**Before and after images**
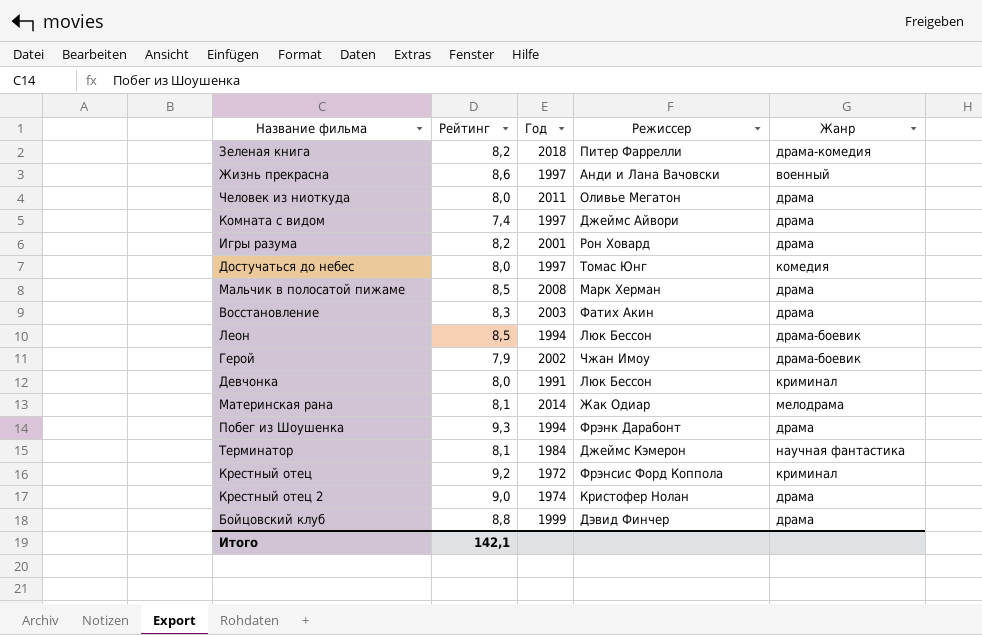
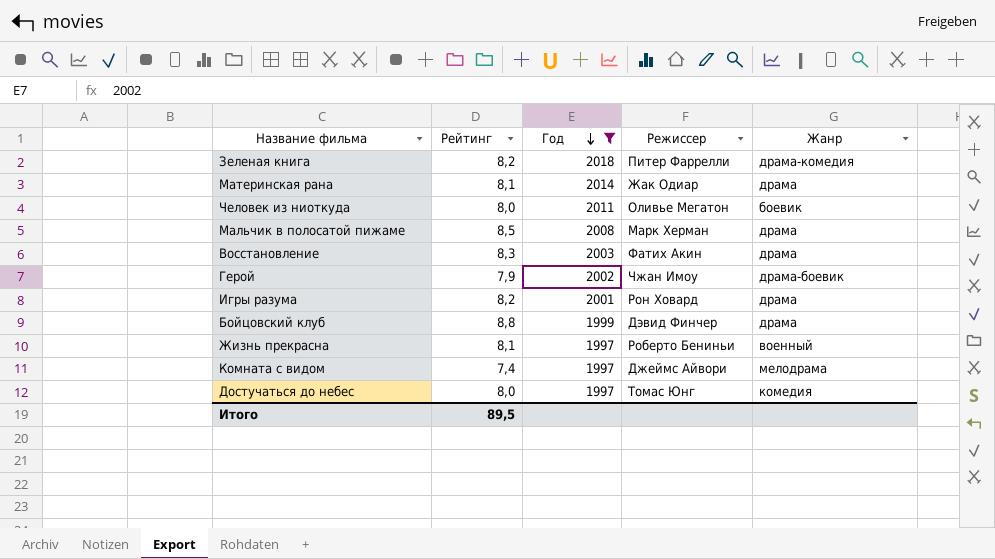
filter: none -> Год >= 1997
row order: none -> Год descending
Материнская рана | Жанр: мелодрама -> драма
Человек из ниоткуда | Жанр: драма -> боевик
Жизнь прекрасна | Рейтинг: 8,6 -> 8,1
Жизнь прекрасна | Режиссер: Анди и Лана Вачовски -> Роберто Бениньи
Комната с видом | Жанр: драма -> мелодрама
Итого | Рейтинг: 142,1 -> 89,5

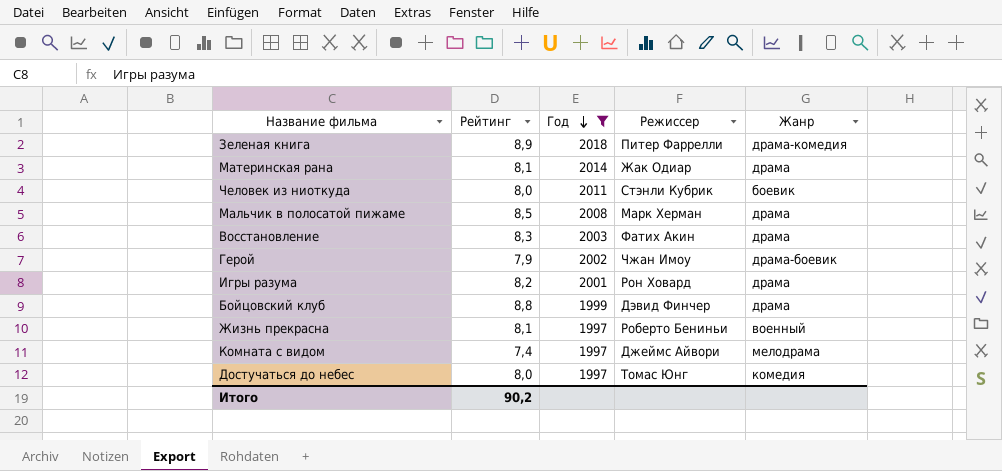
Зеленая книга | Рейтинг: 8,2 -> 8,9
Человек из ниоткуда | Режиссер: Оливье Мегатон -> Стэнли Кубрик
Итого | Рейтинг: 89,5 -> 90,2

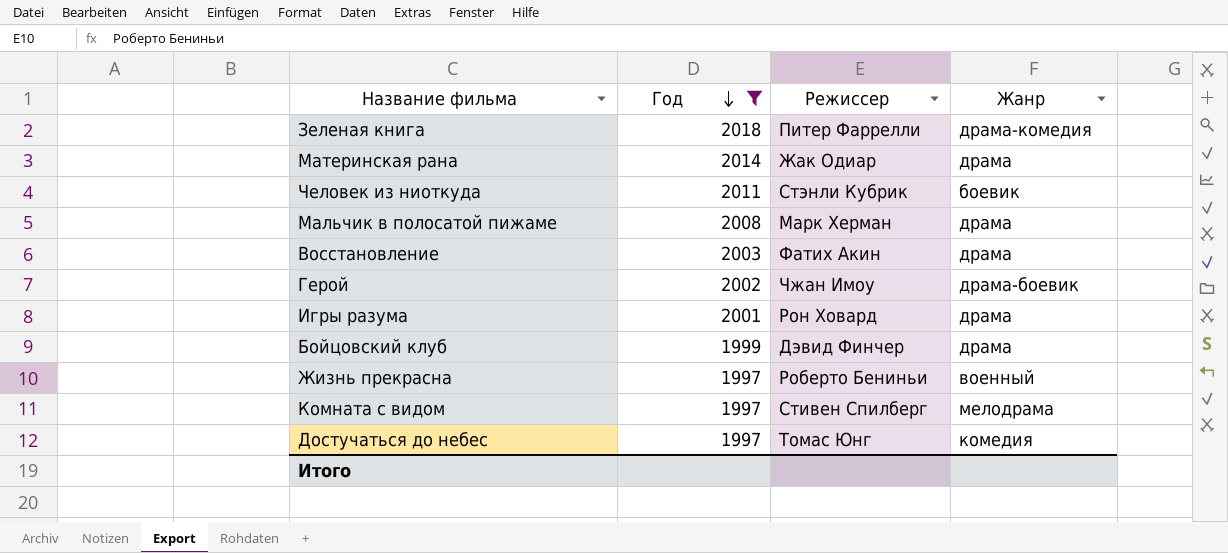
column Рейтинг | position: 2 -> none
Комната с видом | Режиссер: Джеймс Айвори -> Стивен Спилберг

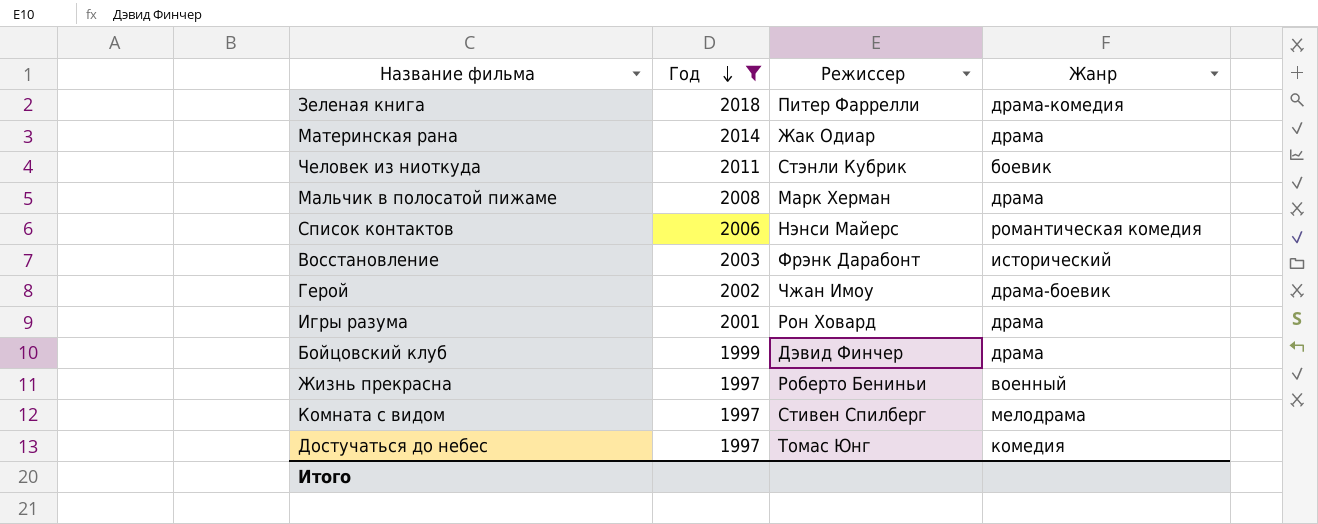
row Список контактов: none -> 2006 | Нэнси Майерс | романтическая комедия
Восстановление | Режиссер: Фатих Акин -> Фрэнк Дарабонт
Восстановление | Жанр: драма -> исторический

**What you are asked to do**
Give the entries above again word for word, without the pictures.

**Output below**
filter: none -> Год >= 1997
row order: none -> Год descending
Материнская рана | Жанр: мелодрама -> драма
Человек из ниоткуда | Жанр: драма -> боевик
Жизнь прекрасна | Рейтинг: 8,6 -> 8,1
Жизнь прекрасна | Режиссер: Анди и Лана Вачовски -> Роберто Бениньи
Комната с видом | Жанр: драма -> мелодрама
Итого | Рейтинг: 142,1 -> 89,5

Зеленая книга | Рейтинг: 8,2 -> 8,9
Человек из ниоткуда | Режиссер: Оливье Мегатон -> Стэнли Кубрик
Итого | Рейтинг: 89,5 -> 90,2

column Рейтинг | position: 2 -> none
Комната с видом | Режиссер: Джеймс Айвори -> Стивен Спилберг

row Список контактов: none -> 2006 | Нэнси Майерс | романтическая комедия
Восстановление | Режиссер: Фатих Акин -> Фрэнк Дарабонт
Восстановление | Жанр: драма -> исторический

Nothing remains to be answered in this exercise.